Railway line in India

The Fatuha–Tilaiya line is a railway line connecting Fatuha on the Howrah–Delhi main line and on the Gaya–Kiul line both in the Indian state of Bihar. The line was earlier known as Fatuha–Islampur line. A small portion of the line from Islampur to Natesar opened for use in 2020.

==History==
Futwah–Islampur Light Railway was a -wide narrow-gauge railway laid by Martin's Light Railways in 1922. Nearly 14 km of the 42 km-long Fatuha–Islampur railway line was washed away by floods 1976. As a result, no train plied on the route for many years. In 1982, Martin's Light Railways initiated resumption of train service on this line and took up restoration work.
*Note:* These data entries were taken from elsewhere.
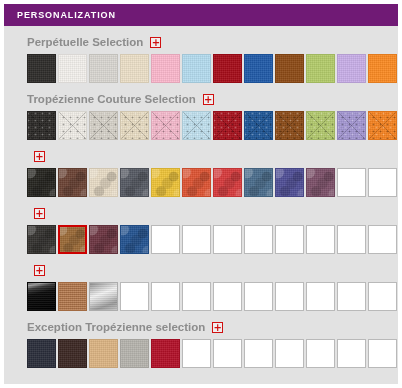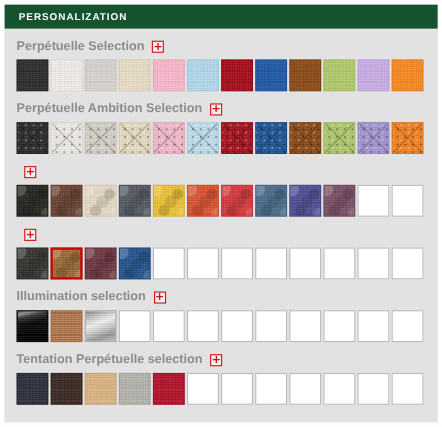--- a/index.html
+++ b/index.html
@@ -29,7 +29,7 @@
   
   #header {
     height: 22px;
-    background: #14532d;
+    background: #701a75;
     display: flex;
     align-items: center;
     padding: 0 0 0 13px;

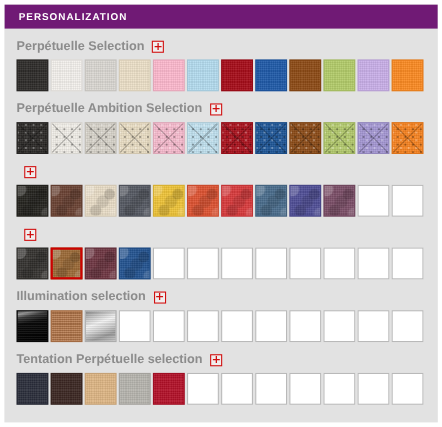--- a/index.html
+++ b/index.html
@@ -46,6 +46,7 @@
   
   #body {
     padding: 9px 0 0 0;
+    margin-left: 12px;
   }
 
   .section {

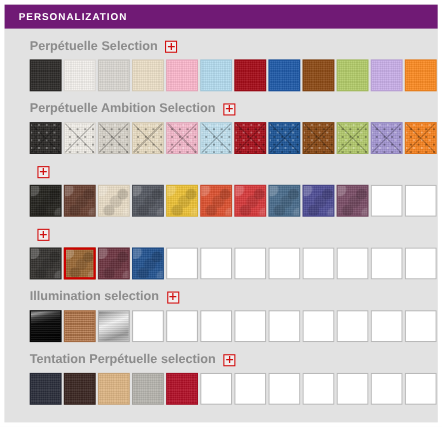--- a/index.html
+++ b/index.html
@@ -215,7 +215,7 @@
       </div>
       <div class="section">
         <div class="section-head">
-          <span class="section-label">Perpétuelle Ambition Selection</span>
+          <span class="section-label">Tropézienne Couture Selection</span>
           <div class="expand-btn">+</div>
         </div>
         <div class="swatch-row">

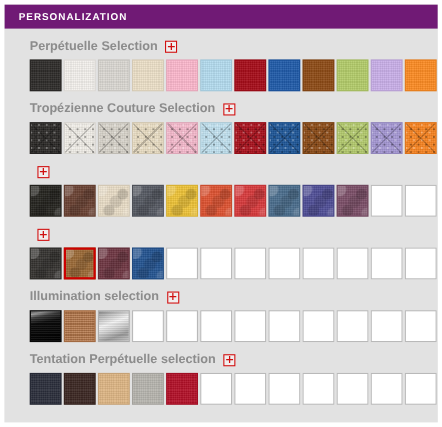--- a/index.html
+++ b/index.html
@@ -297,7 +297,6 @@
       </div>
       <div class="section">
         <div class="section-head">
-          <span class="section-label">Illumination selection</span>
           <div class="expand-btn">+</div>
         </div>
         <div class="swatch-row">

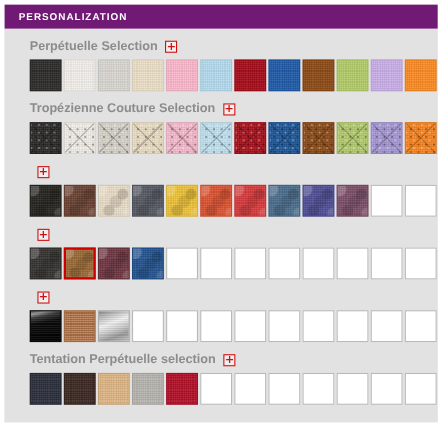--- a/index.html
+++ b/index.html
@@ -322,7 +322,7 @@
       </div>
       <div class="section">
         <div class="section-head">
-          <span class="section-label">Tentation Perpétuelle selection</span>
+          <span class="section-label">Exception Tropézienne selection</span>
           <div class="expand-btn">+</div>
         </div>
         <div class="swatch-row">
However, in 1984, they decided to close down permanently.

It was nationalised and taken over by Indian Railways in 1986. Nitish Kumar, then the railway minister laid the foundation stone for the new railway line in 1998. This section has about 144 bridges and 36 level crossings. Hilsa will be the crossing station of this single line section. It was inaugurated in 2003 by Nitish Kumar.
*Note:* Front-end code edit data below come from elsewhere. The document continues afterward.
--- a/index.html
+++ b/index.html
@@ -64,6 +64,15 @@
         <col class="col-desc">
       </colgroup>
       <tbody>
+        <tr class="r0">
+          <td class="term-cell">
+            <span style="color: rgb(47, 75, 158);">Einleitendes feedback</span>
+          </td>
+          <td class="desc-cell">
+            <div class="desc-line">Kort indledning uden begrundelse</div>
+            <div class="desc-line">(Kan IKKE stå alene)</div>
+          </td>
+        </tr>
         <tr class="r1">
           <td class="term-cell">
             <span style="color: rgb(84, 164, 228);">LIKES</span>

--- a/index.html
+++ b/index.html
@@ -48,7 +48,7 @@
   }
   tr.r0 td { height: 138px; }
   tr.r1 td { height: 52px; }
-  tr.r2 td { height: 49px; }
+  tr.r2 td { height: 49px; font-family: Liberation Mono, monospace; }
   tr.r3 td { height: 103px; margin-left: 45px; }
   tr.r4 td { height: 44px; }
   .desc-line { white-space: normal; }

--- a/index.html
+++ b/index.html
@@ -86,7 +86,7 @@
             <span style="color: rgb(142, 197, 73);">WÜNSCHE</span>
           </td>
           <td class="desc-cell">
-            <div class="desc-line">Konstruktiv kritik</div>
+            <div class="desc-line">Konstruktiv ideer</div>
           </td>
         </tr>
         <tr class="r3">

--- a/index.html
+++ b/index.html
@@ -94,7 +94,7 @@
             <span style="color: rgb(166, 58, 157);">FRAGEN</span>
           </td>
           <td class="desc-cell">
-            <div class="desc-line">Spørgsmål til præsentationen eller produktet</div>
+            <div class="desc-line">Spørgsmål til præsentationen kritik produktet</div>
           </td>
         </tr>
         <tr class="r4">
The East Central Railway took up the laying of new lines in the 46 km-long Rajgir–Hisua-Tilaiya–Nateswar–Islampur sector and as of 2013 the work was in an advanced stage. Construction of the 68 km Tilaiya sector has also been taken up. The new electrified section of Islampur to Natesar was opened in 2020.

==Electrification==
Feasibility studies for the electrification of the Manpur–Tilaiya–Kiul sector and Fatwa–Islampur–Bakhtiyarpur–Rajgir sectors were announced in the rail budget for 2010–11. The Fatuha Islampur line was electrified in 2019 while Islampur Natesar electrified section opened in 2020.